How to complete this task =
Below are the entries. Set down exactly the line containing "#6d28d9; padding: 9px 11px; width: 190px;" and each line after it.
[[ Records shown open ]]
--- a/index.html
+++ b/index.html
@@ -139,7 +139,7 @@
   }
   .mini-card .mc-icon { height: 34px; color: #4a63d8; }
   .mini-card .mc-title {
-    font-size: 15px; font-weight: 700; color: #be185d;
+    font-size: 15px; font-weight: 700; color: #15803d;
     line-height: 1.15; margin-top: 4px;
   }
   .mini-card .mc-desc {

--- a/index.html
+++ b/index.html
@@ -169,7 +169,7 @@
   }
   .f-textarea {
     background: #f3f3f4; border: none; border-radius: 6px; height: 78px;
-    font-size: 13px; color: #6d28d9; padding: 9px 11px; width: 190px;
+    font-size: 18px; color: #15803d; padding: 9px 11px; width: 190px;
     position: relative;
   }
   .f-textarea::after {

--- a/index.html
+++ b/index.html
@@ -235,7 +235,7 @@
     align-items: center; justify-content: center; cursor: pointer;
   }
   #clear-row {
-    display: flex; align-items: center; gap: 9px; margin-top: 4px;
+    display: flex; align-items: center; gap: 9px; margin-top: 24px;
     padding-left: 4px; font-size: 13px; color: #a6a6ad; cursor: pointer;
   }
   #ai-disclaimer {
[[ Records shown closed ]]
Solution to the exercise =
-    font-size: 13px; color: #6d28d9; padding: 9px 11px; width: 190px;
+    font-size: 18px; color: #15803d; padding: 9px 11px; width: 190px;
     position: relative;
   }
   .f-textarea::after {

--- a/index.html
+++ b/index.html
@@ -235,7 +235,7 @@
     align-items: center; justify-content: center; cursor: pointer;
   }
   #clear-row {
-    display: flex; align-items: center; gap: 9px; margin-top: 4px;
+    display: flex; align-items: center; gap: 9px; margin-top: 24px;
     padding-left: 4px; font-size: 13px; color: #a6a6ad; cursor: pointer;
   }
   #ai-disclaimer {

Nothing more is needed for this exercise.